In the present case, Barrett testified that he had been employed by the Plainville police department for four years, and based on his training and experience, he estimated that the plaintiff was traveling at approximately fifty miles per hour, which was twice the posted speed limit. Barrett further testified that his training in the use of radar equipment had taught him to estimate the speed of a driver visually prior to “locking onto the target.” Barrett, who had issued at least 100 speeding tickets over the course of his career and had made between 40 and 50 arrests for driving while under the influence, refused to concede, under cross-examination by the plaintiffs attorney, that the plaintiff could have been traveling at a speed less than forty-five miles per hour in a twenty-five mile per hour zone. Additionally, Barrett testified that when the plaintiff stopped at a red traffic light, he waited a few seconds before he resumed driving after the light turned green.

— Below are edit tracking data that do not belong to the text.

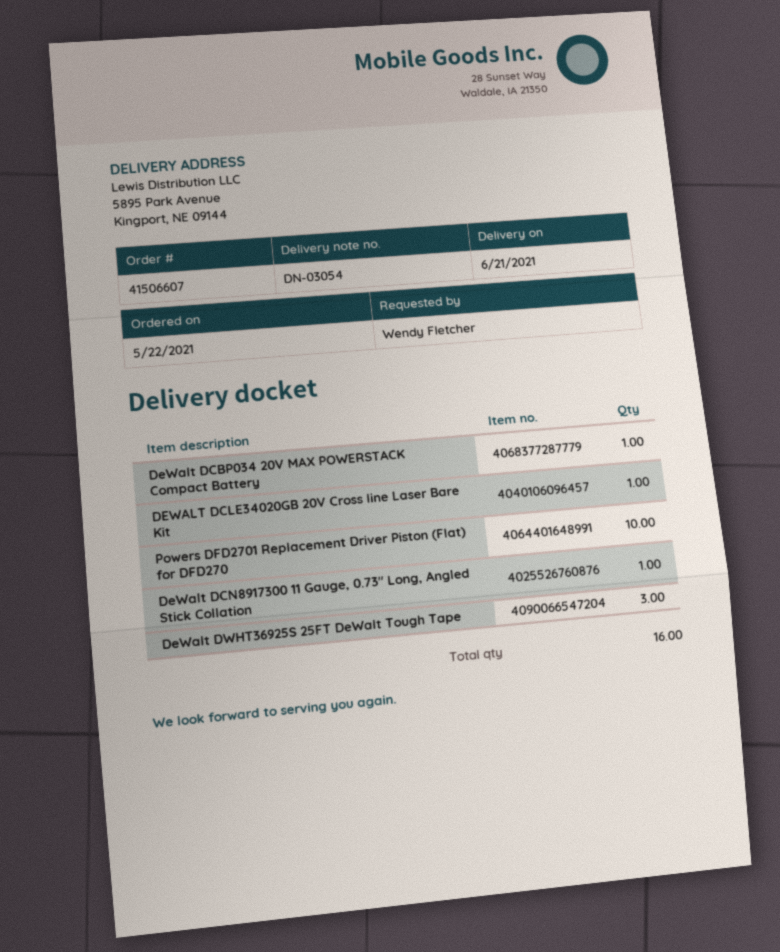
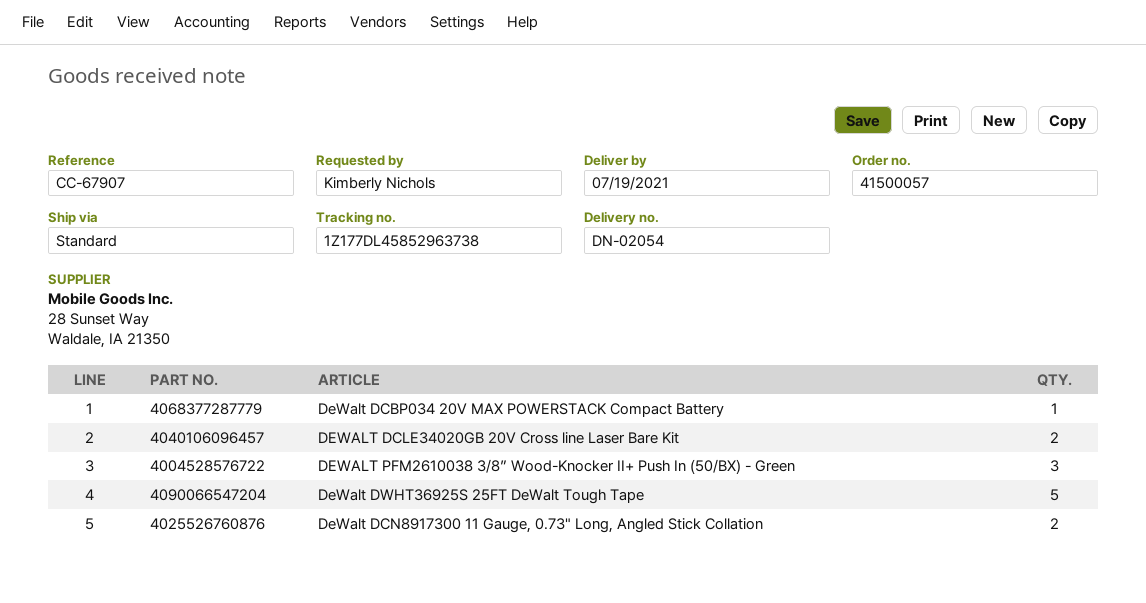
order number: 41506607 -> 41500057
delivery note number: DN-03054 -> DN-02054
delivery date: 2021-06-21 -> 2021-07-19
ordered by: Wendy Fletcher -> Kimberly Nichols
DEWALT DCLE34020GB 20V Cross line Laser Bare Kit: 1 -> 2
Powers DFD2701 Replacement Driver Piston (Flat) for DFD270: 10 -> none
DeWalt DCN8917300 11 Gauge, 0.73" Long, Angled Stick Collation: 1 -> 2
DeWalt DWHT36925S 25FT DeWalt Tough Tape: 3 -> 5
DEWALT PFM2610038 3/8” Wood-Knocker II+ Push In (50/BX) - Green: none -> 3

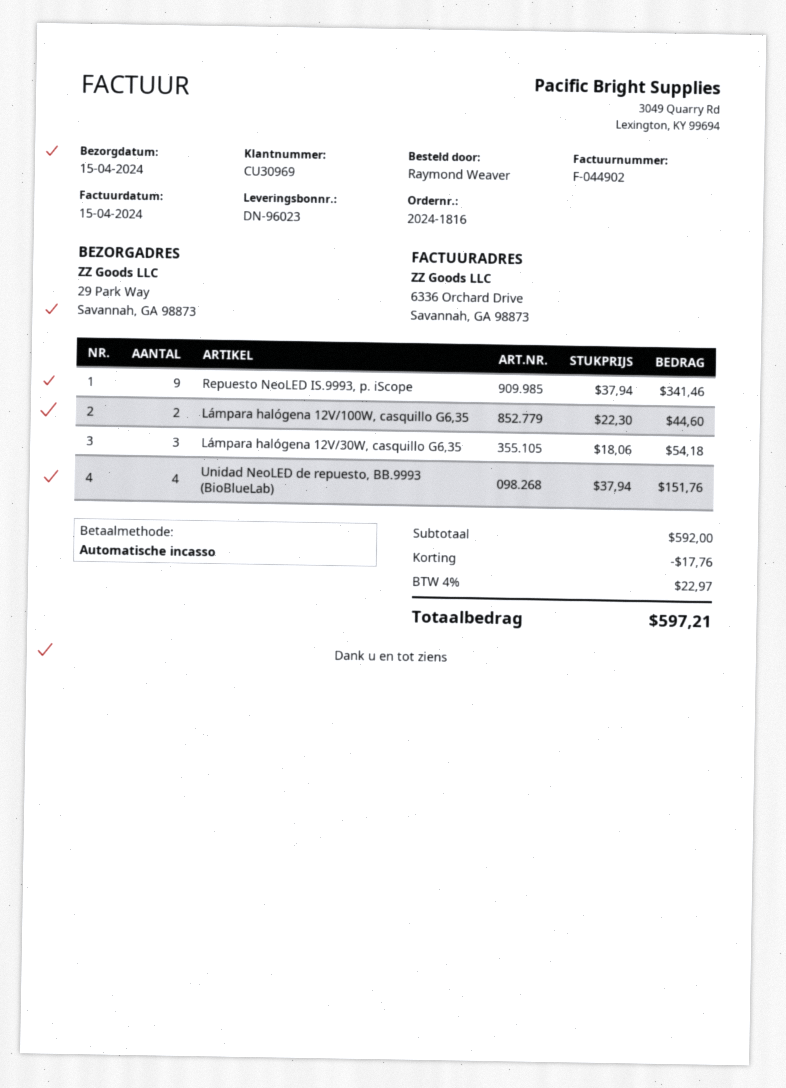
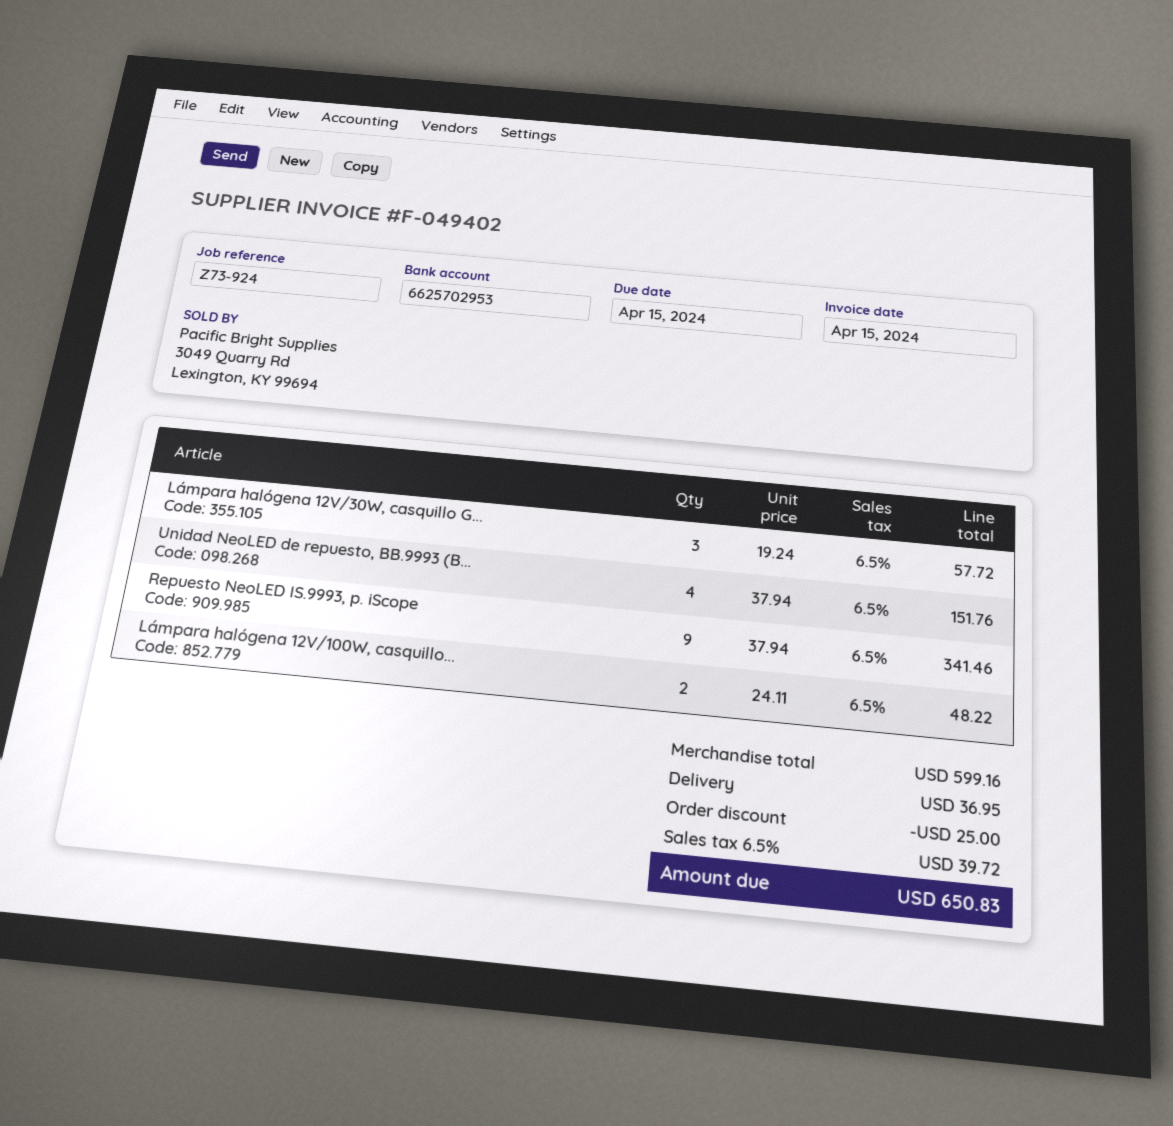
invoice number: F-044902 -> F-049402
Lámpara halógena 12V/100W, casquillo G6,35: 2 x 22.30 = 44.60 -> 2 x 24.11 = 48.22
Lámpara halógena 12V/30W, casquillo G6,35: 3 x 18.06 = 54.18 -> 3 x 19.24 = 57.72
subtotal: 592.00 -> 599.16
discount: 17.76 -> 25.00
shipping: none -> 36.95
tax: 4% = 22.97 -> 6.5% = 39.72
total: 597.21 -> 650.83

The only evidence presented that could be viewed as contravening Barrett’s testimony was a photograph of a thirty-five mile per hour speed limit sign that was introduced by the plaintiff in an attempt to show that the plaintiff was, in fact, traveling in a thirty-five mile per hour zone and not a twenty-five mile per hour zone as testified to by Barrett. Even if we were to assume that the plaintiff was traveling in a thirty-five mile per hour zone, Barrett’s testimony that the plaintiff was traveling at no less than forty-five miles per hour remains undisputed. To the extent that this evidence
was offered to impeach generally Barrett’s testimony, it is evident from the record that the commissioner found Barrett’s testimony credible. We defer to the commissioner, as the trier of fact, on issues relating to credibility. See
Burton
v.
Mottolese,
267 Conn. 1, 40, 835 A.2d 998 (2003) (noting that fact finder “is best able to judge the credibility of the witnesses and to draw necessary inferences therefrom” [internal quotation marks omitted]), cert. denied, 541 U.S. 1073, 124 S. Ct. 2422, 158 L. Ed. 2d 983 (2004).
The testimony before the commissioner thus established that Barrett had stopped the plaintiff because he had observed him driving unreasonably fast in violation of §14-218a. Additionally, the plaintiffs delay at the green light, taken together with the plaintiffs speeding, raised Barrett’s suspicion that the plaintiff was driving while intoxicated. There were specific facts, therefore, which would have supported findings by the commissioner that Barrett reasonably believed the plaintiff was speeding at the very least and, possibly, was driving while intoxicated.
We therefore conclude that, even if the commissioner were required to make a finding of reasonable and arti-culable suspicion under our state constitution, the record contains sufficient evidence to support such a finding.
The judgment is affirmed.
In this opinion the other justices concurred.